With SQLAlchemy, how can I convert a row to a "real" Python object?

I've been using SQLAlchemy with Alembic to simplify the database access I use, and any data structure changes I make to the tables. This has been working out really well up until I started to notice more and more issues with SQLAlchemy "expiring" fields from my point of view nearly at random.
A case in point would be this snippet,
class HRDecimal(Model):
dec_id = Column(String(50), index=True)
#staticmethod
def qfilter(*filters):
"""
:rtype : list[HRDecimal]
"""
return list(HRDecimal.query.filter(*filters))
class Meta(Model):
dec_id = Column(String(50), index=True)
#staticmethod
def qfilter(*filters):
"""
:rtype : list[Meta]
"""
return list(Meta.query.filter(*filters))
Code:
ids = ['1', '2', '3'] # obviously fake list of ids
decs = HRDecimal.qfilter(
HRDecimal.dec_id.in_(ids))
metas = Meta.qfilter(
Meta.dec_id.in_(ids))
combined = []
for ident in ids:
combined.append((
ident,
[dec for dec in decs if dec.dec_id == ident],
[hm for hm in metas if hm.dec_id == ident]
))
For the above, there wasn't a problem, but when I'm processing a list of ids that may contain a few thousand ids, this process started taking a huge amount of time, and if done from a web request in flask, the thread would often be killed.
When I started poking around with why this was happening, the key area was
[dec for dec in decs if dec.dec_id == ident],
[hm for hm in metas if hm.dec_id == ident]
At some point during the combining of these (what I thought were) Python objects, at some point calling dec.dec_id and hm.dec_id, in the SQLAlchemy code, at best, we go into,
def __get__(self, instance, owner):
if instance is None:
return self
dict_ = instance_dict(instance)
if self._supports_population and self.key in dict_:
return dict_[self.key]
else:
return self.impl.get(instance_state(instance), dict_)

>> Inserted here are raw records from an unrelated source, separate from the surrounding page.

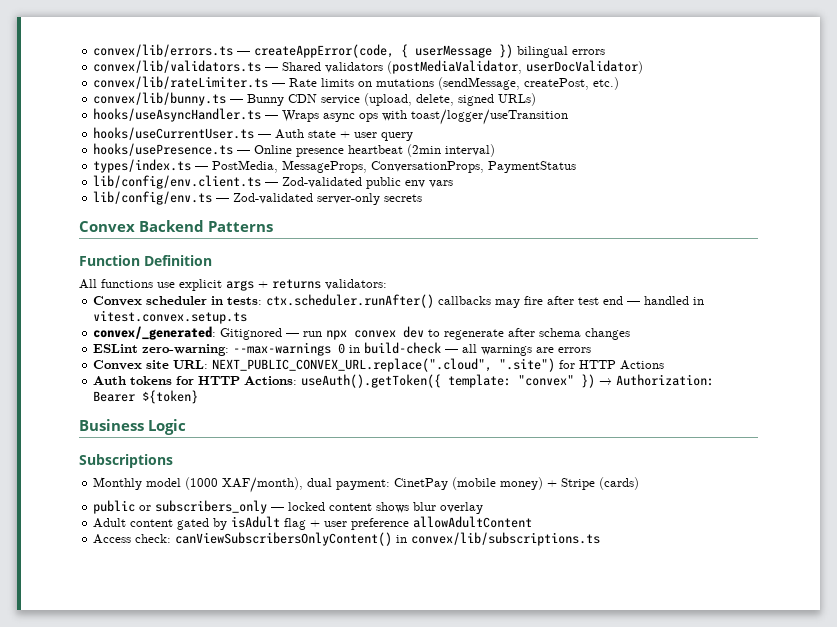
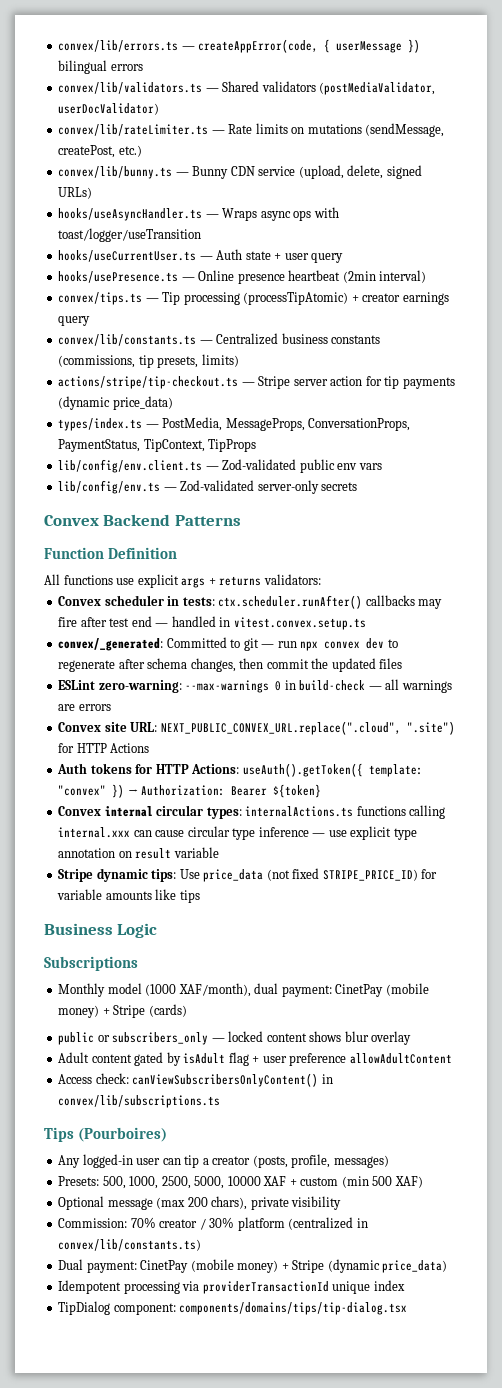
+ convex/tips.ts — Tip processing (processTipAtomic) + creator earnings query
+ convex/lib/constants.ts — Centralized business constants (commissions, tip presets, limits)
+ actions/stripe/tip-checkout.ts — Stripe server action for tip payments (dynamic price_data)
- types/index.ts — PostMedia, MessageProps, ConversationProps, PaymentStatus
+ types/index.ts — PostMedia, MessageProps, ConversationProps, PaymentStatus, TipContext, TipProps
- convex/_generated: Gitignored — run npx convex dev to regenerate after schema changes
+ convex/_generated: Committed to git — run npx convex dev to regenerate after schema changes, then commit the updated files
+ Convex internal circular types: internalActions.ts functions calling internal.xxx can cause circular type inference — use explicit type annotation on result variable
+ Stripe dynamic tips: Use price_data (not fixed STRIPE_PRICE_ID) for variable amounts like tips
+ Tips (Pourboires)
+ Any logged-in user can tip a creator (posts, profile, messages)
+ Presets: 500, 1000, 2500, 5000, 10000 XAF + custom (min 500 XAF)
+ Optional message (max 200 chars), private visibility
+ Commission: 70% creator / 30% platform (centralized in convex/lib/constants.ts)
+ Dual payment: CinetPay (mobile money) + Stripe (dynamic price_data)
+ Idempotent processing via providerTransactionId unique index
+ TipDialog component: components/domains/tips/tip-dialog.tsx

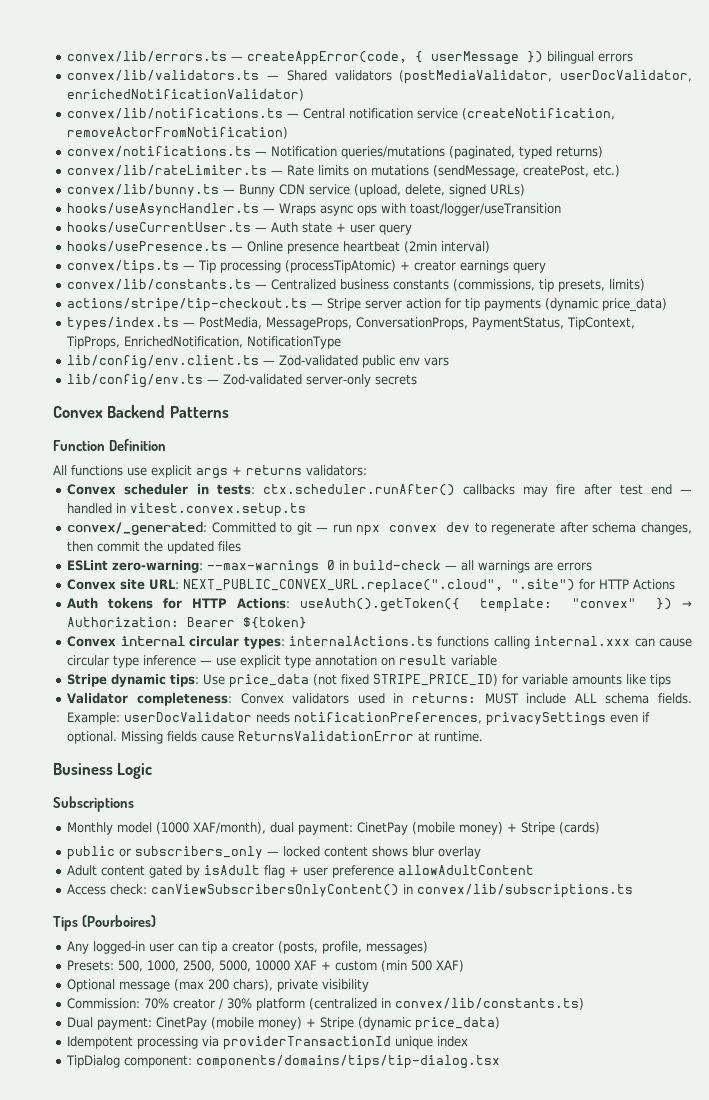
- convex/lib/validators.ts — Shared validators (postMediaValidator, userDocValidator)
+ convex/lib/validators.ts — Shared validators (postMediaValidator, userDocValidator, enrichedNotificationValidator)
+ convex/lib/notifications.ts — Central notification service (createNotification, removeActorFromNotification)
+ convex/notifications.ts — Notification queries/mutations (paginated, typed returns)
- types/index.ts — PostMedia, MessageProps, ConversationProps, PaymentStatus, TipContext, TipProps
+ types/index.ts — PostMedia, MessageProps, ConversationProps, PaymentStatus, TipContext, TipProps, EnrichedNotification, NotificationType
+ Validator completeness: Convex validators used in returns: MUST include ALL schema fields. Example: userDocValidator needs notificationPreferences, privacySettings even if optional. Missing fields cause ReturnsValidationError at runtime.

Of InstrumentedAttribute in sqlalchemy/orm/attributes.py which seems to be very slow, but even worse than this, I've observed times when fields expired, and then we enter,
def get(self, state, dict_, passive=PASSIVE_OFF):
"""Retrieve a value from the given object.

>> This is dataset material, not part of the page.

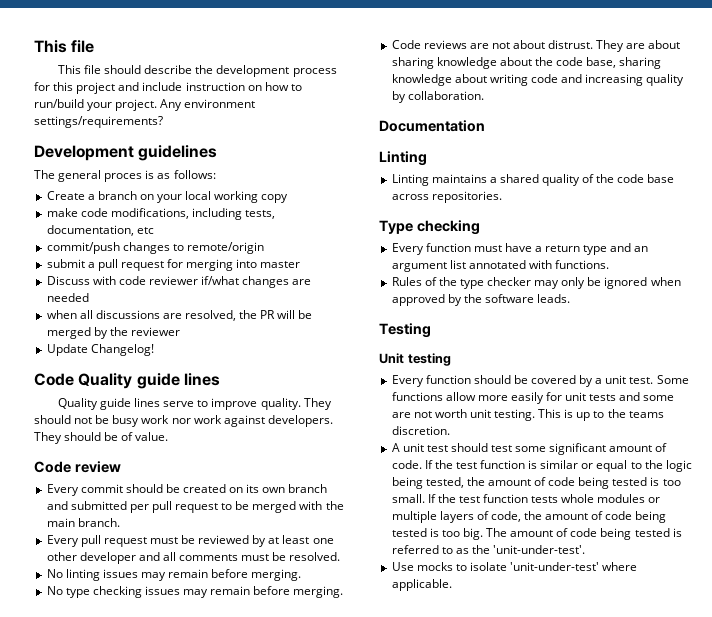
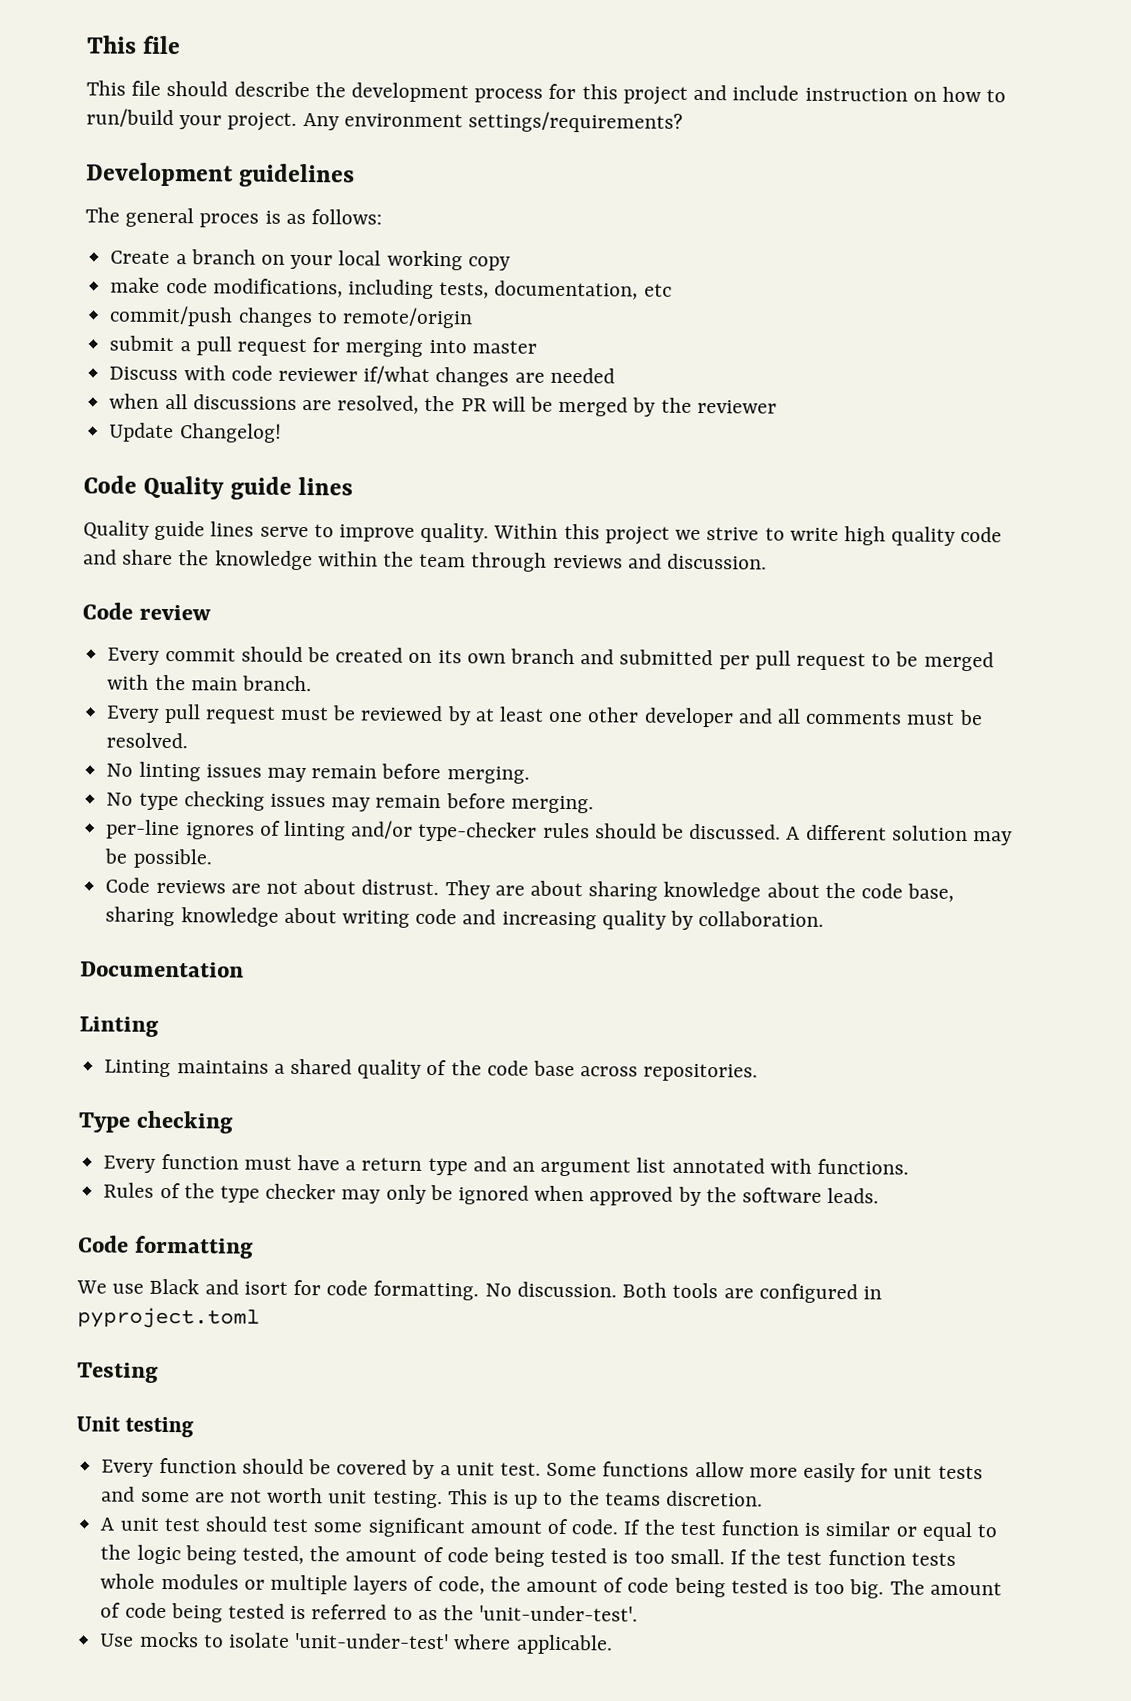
- They should not be busy work nor work against developers. They should be of value.
+ Within this project we strive to write high quality code and share the knowledge within the team through reviews and discussion.
+ per-line ignores of linting and/or type-checker rules should be discussed. A different solution may be possible.
+ Code formatting
+ We use Black and isort for code formatting. No discussion. Both tools are configured in pyproject.toml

If a callable is assembled on this object's attribute, and
passive is False, the callable will be executed and the
resulting value will be set as the new value for this attribute.
"""
if self.key in dict_:
return dict_[self.key]
else:
# if history present, don't load
key = self.key
if key not in state.committed_state or \
state.committed_state[key] is NEVER_SET:
if not passive & CALLABLES_OK:
return PASSIVE_NO_RESULT
if key in state.expired_attributes:
value = state._load_expired(state, passive)

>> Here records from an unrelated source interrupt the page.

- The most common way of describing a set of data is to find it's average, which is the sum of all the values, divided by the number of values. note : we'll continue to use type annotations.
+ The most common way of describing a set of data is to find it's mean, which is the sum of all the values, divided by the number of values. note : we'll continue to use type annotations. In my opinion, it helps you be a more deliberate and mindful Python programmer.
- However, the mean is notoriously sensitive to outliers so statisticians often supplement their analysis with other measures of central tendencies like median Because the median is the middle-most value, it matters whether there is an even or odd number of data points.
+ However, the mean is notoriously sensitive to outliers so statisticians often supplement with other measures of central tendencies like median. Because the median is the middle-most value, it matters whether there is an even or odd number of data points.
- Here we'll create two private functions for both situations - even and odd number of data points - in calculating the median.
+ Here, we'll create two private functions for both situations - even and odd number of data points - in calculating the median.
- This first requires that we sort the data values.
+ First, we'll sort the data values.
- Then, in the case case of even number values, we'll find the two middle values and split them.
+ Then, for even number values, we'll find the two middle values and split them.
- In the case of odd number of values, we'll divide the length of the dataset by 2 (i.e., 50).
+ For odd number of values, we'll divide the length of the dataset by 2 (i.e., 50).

Of AttributeImpl in the same file. Horrible issue here is that state._load_expired re-runs the SQL Query completely. So in a situation like this, with a big list of idents, we end up running thousands of "small" SQL queries to the database, where I think we should have only been running two "large" ones at the top.
Now, I've gotten around the expired issue by how I initialise the database for flask with session-options, changing
app = Flask(__name__)
CsrfProtect(app)
db = SQLAlchemy(app)
to
app = Flask(__name__)
CsrfProtect(app)
db = SQLAlchemy(
app,
session_options=dict(autoflush=False, autocommit=False, expire_on_commit=False))
This has definitely improved the above situation for when a rows fields just seemed to expire seemingly (from my observations) at random, but the "normal" slowness of accessing items to SQLAlchemy is still an issue for what we're currently running.
Is there any way with SQLAlchemy, to get a "real" Python object returned from a query, instead of a proxied one like it is now, so it isn't being affected by this?
Your randomness is probably related to either explicitly committing or rolling back at an inconvenient time, or due to auto-commit of some kind. In its default configuration SQLAlchemy session expires all ORM-managed state when a transaction ends. This is usually a good thing, since when a transaction ends you've no idea what the current state of the DB is. This can be disabled, as you've done with expire_on_commit=False.
The ORM is also ill suited for extremely large bulk operations in general, as explained here. It is very well suited for handling complex object graphs and persisting those to a relational database with much less effort on your part, as it organizes the required inserts etc. for you. An important part of that is tracking changes to instance attributes. The SQLAlchemy Core is better suited for bulk.
It looks like you're performing 2 queries that produce a potentially large amount of results and then do a manual "group by" on the data, but in a rather unperforming way, because for each id you have you scan the entire list of results, or O(nm), where n is the number of ids and m the results. Instead you should group the results to lists of objects by id first and then perform the "join". On some other database systems you could handle the grouping in SQL directly, but alas MySQL has no notion of arrays, other than JSON.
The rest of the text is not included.